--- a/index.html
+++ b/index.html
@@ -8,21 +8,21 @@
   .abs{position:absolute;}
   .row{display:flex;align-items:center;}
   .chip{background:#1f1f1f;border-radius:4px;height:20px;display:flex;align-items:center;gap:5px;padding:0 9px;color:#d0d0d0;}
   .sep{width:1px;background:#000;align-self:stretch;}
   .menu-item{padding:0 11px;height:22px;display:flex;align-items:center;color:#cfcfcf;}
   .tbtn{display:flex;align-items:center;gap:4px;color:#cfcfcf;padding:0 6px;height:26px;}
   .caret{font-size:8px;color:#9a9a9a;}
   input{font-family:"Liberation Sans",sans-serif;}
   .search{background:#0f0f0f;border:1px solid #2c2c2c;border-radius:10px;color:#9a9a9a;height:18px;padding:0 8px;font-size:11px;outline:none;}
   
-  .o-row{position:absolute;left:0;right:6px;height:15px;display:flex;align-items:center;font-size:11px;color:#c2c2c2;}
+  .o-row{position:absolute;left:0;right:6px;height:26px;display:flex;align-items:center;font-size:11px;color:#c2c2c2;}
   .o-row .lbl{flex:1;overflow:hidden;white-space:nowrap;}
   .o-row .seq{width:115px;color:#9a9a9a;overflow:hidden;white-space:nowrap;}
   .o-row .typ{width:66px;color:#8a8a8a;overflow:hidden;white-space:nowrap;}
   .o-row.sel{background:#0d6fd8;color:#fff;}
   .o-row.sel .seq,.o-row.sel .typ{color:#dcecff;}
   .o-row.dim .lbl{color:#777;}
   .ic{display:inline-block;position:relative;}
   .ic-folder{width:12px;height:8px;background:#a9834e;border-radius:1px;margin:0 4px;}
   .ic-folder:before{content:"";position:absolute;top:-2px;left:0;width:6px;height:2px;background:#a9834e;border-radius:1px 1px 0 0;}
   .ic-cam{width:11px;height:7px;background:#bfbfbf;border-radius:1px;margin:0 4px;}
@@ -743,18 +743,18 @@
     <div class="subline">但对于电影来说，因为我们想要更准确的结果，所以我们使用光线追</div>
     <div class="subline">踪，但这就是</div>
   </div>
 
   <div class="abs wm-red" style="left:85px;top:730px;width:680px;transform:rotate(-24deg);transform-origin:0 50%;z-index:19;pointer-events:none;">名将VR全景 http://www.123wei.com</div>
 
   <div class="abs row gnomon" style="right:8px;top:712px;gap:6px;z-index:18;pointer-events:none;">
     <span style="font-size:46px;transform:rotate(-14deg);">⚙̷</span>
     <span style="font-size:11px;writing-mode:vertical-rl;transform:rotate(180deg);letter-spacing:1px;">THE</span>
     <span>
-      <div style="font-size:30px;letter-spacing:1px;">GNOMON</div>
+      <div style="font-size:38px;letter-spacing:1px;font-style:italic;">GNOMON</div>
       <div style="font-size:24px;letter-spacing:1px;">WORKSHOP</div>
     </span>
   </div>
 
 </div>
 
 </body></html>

==

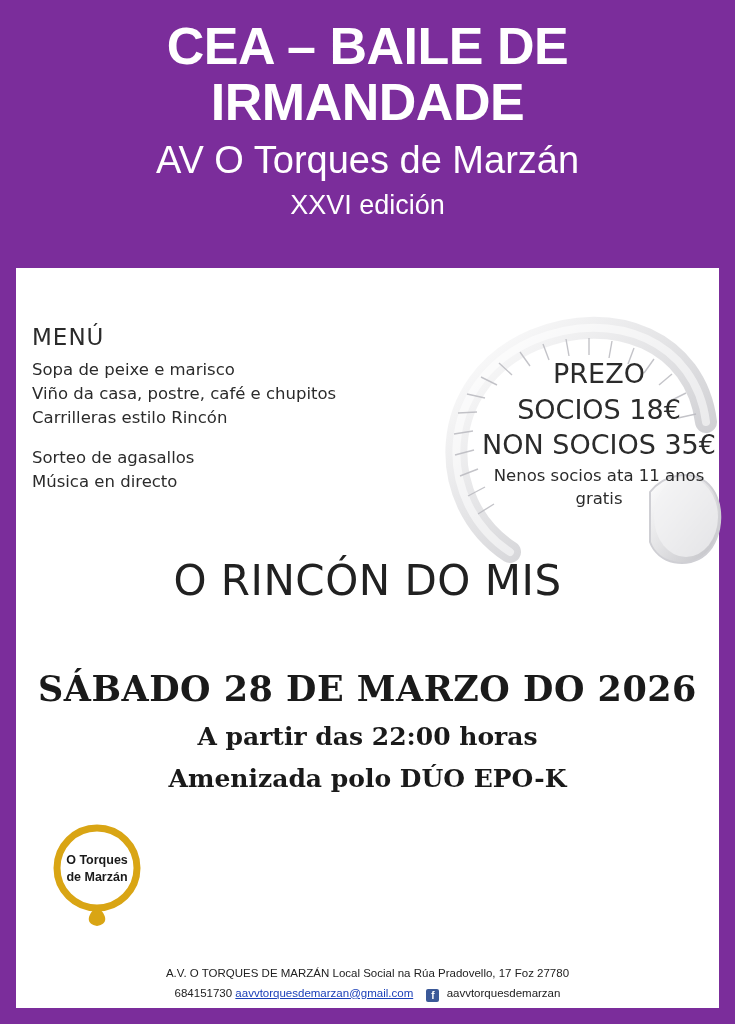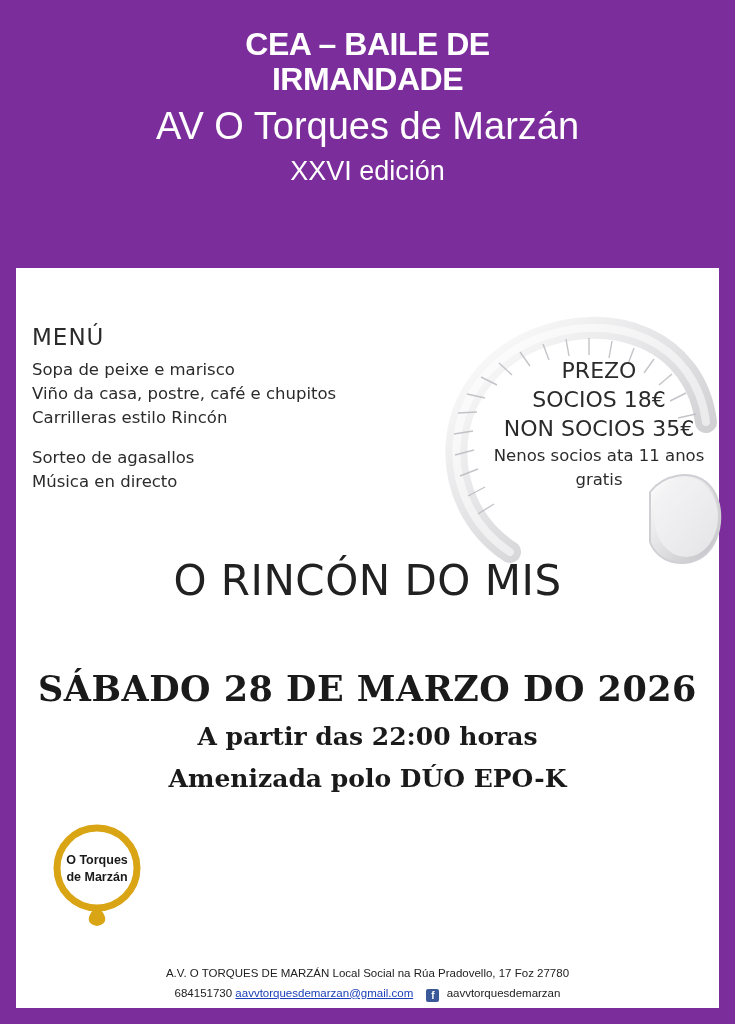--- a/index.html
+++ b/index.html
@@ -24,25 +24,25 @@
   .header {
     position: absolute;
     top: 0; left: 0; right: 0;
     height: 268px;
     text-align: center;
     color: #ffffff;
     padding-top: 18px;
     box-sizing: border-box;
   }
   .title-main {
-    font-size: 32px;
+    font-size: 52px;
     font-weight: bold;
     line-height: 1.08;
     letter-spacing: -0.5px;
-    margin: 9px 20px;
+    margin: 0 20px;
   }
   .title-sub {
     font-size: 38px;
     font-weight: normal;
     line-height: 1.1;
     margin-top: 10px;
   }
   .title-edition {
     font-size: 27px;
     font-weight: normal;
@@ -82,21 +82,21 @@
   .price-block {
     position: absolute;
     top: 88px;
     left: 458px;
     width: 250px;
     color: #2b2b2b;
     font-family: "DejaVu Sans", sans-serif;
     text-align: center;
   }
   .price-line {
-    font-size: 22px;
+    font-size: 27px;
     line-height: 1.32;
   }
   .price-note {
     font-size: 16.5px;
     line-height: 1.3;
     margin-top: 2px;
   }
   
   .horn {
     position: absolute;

- [What you have to do]: The reply is a bare number, the count of lines in these entries that hold the word "margin".

- [The answer]: 6